▸ WHAT THIS TASK INVOLVES
Once the line containing "- In computer" has been copied, stop; copy every line before it exactly, beginning with the first line of the material below.

▸ GIVEN DATA
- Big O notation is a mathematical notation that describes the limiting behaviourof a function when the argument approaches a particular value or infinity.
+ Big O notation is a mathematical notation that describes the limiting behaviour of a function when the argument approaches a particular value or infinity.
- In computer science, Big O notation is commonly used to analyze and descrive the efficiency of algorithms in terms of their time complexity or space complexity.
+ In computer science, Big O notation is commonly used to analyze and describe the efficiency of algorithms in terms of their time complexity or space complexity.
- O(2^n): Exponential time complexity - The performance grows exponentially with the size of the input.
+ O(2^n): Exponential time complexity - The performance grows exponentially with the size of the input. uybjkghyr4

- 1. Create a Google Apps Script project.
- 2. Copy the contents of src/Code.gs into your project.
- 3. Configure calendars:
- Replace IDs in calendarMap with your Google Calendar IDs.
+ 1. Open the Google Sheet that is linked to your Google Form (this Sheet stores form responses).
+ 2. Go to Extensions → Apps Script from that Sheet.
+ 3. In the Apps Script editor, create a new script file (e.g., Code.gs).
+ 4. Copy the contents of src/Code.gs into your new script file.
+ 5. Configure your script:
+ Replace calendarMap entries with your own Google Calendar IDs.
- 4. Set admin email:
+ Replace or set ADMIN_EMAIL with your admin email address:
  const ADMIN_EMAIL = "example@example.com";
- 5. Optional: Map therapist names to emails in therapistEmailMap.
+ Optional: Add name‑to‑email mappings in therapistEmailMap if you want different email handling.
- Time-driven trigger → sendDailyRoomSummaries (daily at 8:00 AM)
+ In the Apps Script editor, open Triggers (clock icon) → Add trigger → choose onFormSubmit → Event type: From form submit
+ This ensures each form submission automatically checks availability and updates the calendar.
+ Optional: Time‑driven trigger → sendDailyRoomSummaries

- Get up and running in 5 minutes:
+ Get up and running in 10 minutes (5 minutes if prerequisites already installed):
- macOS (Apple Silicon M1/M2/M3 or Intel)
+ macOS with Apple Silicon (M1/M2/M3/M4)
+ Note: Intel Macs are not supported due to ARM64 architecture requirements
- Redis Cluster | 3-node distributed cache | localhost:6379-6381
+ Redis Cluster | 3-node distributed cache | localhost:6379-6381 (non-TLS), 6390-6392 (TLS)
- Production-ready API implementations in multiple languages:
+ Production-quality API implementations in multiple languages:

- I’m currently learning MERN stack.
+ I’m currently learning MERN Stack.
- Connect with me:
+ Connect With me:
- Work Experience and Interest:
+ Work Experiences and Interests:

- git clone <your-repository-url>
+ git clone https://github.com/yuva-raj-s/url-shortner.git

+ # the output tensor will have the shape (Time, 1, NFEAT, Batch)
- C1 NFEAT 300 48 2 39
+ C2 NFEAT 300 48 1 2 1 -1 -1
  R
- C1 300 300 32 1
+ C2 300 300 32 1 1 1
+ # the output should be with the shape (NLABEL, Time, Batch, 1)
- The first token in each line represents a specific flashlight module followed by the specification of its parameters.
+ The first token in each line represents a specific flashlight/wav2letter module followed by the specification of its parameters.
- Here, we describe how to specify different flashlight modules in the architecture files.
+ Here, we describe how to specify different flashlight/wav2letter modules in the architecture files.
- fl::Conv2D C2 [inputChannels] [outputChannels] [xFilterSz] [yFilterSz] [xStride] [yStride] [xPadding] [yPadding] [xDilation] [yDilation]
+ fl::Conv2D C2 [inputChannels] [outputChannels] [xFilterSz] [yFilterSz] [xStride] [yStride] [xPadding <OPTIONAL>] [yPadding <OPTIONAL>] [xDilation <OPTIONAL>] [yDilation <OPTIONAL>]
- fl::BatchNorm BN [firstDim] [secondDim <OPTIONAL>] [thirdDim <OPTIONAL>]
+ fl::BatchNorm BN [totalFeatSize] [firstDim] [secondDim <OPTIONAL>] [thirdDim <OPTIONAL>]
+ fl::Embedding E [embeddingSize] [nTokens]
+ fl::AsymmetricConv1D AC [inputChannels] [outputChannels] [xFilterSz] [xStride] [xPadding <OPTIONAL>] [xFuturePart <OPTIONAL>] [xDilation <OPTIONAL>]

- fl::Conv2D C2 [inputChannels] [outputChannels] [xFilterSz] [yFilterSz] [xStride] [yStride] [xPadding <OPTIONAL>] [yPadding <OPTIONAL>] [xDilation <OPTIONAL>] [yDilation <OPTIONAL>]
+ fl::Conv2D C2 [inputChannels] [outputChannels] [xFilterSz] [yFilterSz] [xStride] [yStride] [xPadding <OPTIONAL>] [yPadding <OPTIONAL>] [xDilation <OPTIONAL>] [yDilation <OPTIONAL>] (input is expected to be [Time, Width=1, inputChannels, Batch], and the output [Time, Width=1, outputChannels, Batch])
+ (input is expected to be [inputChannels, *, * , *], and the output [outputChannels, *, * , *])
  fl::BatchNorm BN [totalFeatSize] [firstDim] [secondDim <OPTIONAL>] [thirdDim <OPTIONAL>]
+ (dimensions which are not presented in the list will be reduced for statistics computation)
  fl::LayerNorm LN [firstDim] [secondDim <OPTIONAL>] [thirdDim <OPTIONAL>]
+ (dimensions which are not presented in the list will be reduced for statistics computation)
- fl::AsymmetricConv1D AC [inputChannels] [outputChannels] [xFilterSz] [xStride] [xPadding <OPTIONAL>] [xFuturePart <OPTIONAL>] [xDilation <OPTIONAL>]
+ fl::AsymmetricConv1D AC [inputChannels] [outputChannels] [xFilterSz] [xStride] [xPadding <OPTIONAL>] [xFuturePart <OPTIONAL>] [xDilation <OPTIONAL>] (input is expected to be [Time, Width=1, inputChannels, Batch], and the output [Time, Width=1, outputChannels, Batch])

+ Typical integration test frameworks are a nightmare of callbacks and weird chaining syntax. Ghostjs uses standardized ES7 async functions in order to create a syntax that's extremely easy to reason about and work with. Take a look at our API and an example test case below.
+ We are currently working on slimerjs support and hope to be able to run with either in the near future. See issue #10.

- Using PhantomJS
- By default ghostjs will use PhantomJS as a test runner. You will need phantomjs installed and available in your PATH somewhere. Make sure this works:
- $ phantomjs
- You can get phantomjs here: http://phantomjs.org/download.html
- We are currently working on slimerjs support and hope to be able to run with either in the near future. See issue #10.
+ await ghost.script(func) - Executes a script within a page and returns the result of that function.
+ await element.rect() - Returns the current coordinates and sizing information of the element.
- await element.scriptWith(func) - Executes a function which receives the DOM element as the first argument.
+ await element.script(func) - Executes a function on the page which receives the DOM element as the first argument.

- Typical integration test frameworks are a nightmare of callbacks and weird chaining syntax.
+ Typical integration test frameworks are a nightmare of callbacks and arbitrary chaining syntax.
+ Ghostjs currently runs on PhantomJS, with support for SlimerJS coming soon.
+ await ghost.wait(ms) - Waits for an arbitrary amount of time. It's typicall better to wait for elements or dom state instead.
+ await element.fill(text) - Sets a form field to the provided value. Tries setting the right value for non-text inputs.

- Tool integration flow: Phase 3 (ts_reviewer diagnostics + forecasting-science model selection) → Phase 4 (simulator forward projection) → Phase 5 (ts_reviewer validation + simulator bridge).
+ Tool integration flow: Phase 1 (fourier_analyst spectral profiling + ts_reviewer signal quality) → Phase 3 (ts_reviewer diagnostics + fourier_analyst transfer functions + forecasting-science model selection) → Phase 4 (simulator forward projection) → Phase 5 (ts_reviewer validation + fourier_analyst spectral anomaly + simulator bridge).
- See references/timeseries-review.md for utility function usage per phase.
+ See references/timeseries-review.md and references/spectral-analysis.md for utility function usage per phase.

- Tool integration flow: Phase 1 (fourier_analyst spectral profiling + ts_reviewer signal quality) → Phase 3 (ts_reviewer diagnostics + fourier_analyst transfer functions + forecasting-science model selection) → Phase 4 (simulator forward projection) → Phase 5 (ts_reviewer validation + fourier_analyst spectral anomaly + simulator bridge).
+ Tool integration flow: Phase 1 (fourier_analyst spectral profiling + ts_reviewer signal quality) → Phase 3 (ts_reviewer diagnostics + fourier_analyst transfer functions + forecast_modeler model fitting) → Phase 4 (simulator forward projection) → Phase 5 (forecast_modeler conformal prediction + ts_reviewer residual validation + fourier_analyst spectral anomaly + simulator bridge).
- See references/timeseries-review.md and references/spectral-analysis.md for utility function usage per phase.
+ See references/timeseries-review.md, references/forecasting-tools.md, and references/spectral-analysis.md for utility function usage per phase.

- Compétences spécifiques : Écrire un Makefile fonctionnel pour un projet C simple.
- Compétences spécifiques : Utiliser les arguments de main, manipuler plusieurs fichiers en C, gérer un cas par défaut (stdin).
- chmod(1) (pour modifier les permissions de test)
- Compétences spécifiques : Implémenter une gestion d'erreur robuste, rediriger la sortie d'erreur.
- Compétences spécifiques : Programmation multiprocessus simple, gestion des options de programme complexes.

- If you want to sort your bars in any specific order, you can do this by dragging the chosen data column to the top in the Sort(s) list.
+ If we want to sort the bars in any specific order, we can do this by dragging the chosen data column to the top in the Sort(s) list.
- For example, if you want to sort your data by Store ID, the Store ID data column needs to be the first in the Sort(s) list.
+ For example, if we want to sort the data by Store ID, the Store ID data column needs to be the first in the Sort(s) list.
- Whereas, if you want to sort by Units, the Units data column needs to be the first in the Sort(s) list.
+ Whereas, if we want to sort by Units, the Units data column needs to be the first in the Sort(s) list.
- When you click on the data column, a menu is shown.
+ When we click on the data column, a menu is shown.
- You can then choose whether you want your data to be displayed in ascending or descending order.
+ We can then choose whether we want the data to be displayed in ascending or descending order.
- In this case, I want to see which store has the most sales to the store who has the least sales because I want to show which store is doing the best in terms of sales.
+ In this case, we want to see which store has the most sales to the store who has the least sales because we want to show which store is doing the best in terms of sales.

▸ RESPONSE FOR THIS EXERCISE
- Big O notation is a mathematical notation that describes the limiting behaviourof a function when the argument approaches a particular value or infinity.
+ Big O notation is a mathematical notation that describes the limiting behaviour of a function when the argument approaches a particular value or infinity.
- In computer science, Big O notation is commonly used to analyze and descrive the efficiency of algorithms in terms of their time complexity or space complexity.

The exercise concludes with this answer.